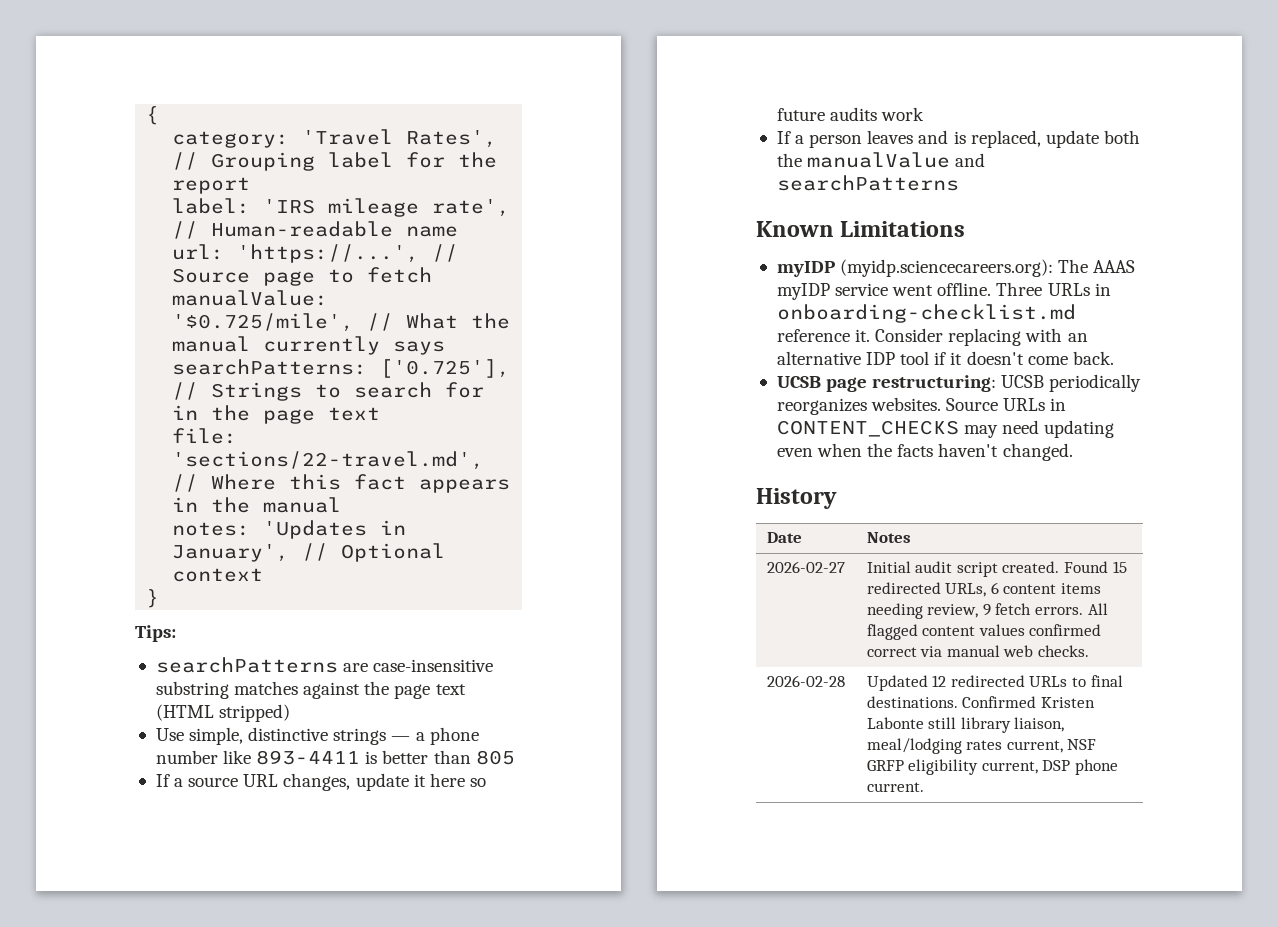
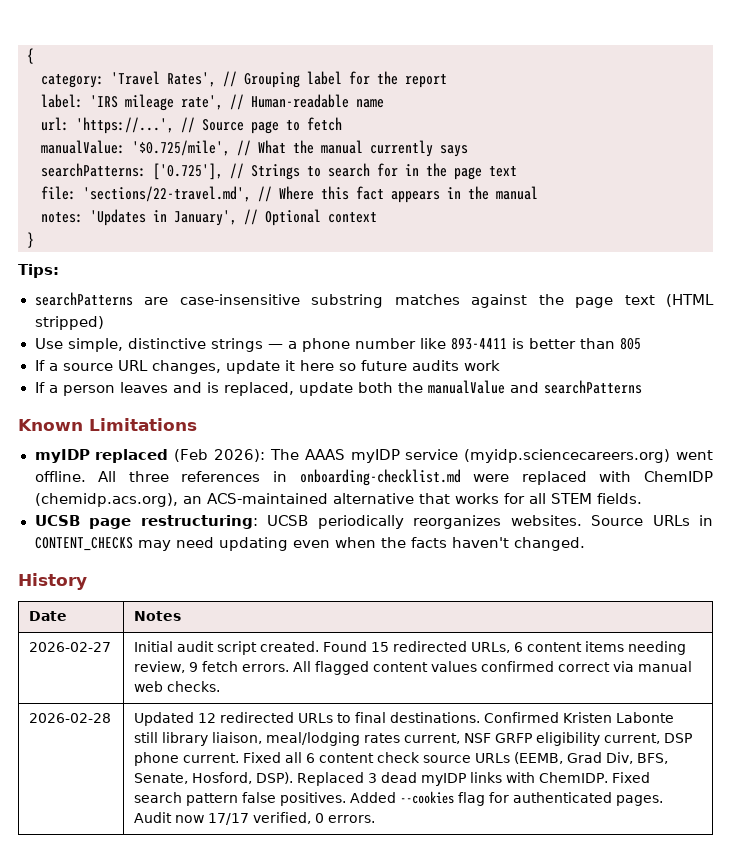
- myIDP (myidp.sciencecareers.org): The AAAS myIDP service went offline.
+ myIDP replaced (Feb 2026): The AAAS myIDP service (myidp.sciencecareers.org) went offline.
- Three URLs in onboarding-checklist.md reference it. Consider replacing with an alternative IDP tool if it doesn't come back.
+ All three references in onboarding-checklist.md were replaced with ChemIDP (chemidp.acs.org), an ACS-maintained alternative that works for all STEM fields.
+ Fixed all 6 content check source URLs (EEMB, Grad Div, BFS, Senate, Hosford, DSP). Replaced 3 dead myIDP links with ChemIDP. Fixed search pattern false positives. Added --cookies flag for authenticated pages. Audit now 17/17 verified, 0 errors.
......
> Description of the task
A word-for-word copy of the entries above is needed, with every picture dropped.

> Answer section
- myIDP (myidp.sciencecareers.org): The AAAS myIDP service went offline.
+ myIDP replaced (Feb 2026): The AAAS myIDP service (myidp.sciencecareers.org) went offline.
- Three URLs in onboarding-checklist.md reference it. Consider replacing with an alternative IDP tool if it doesn't come back.
+ All three references in onboarding-checklist.md were replaced with ChemIDP (chemidp.acs.org), an ACS-maintained alternative that works for all STEM fields.
+ Fixed all 6 content check source URLs (EEMB, Grad Div, BFS, Senate, Hosford, DSP). Replaced 3 dead myIDP links with ChemIDP. Fixed search pattern false positives. Added --cookies flag for authenticated pages. Audit now 17/17 verified, 0 errors.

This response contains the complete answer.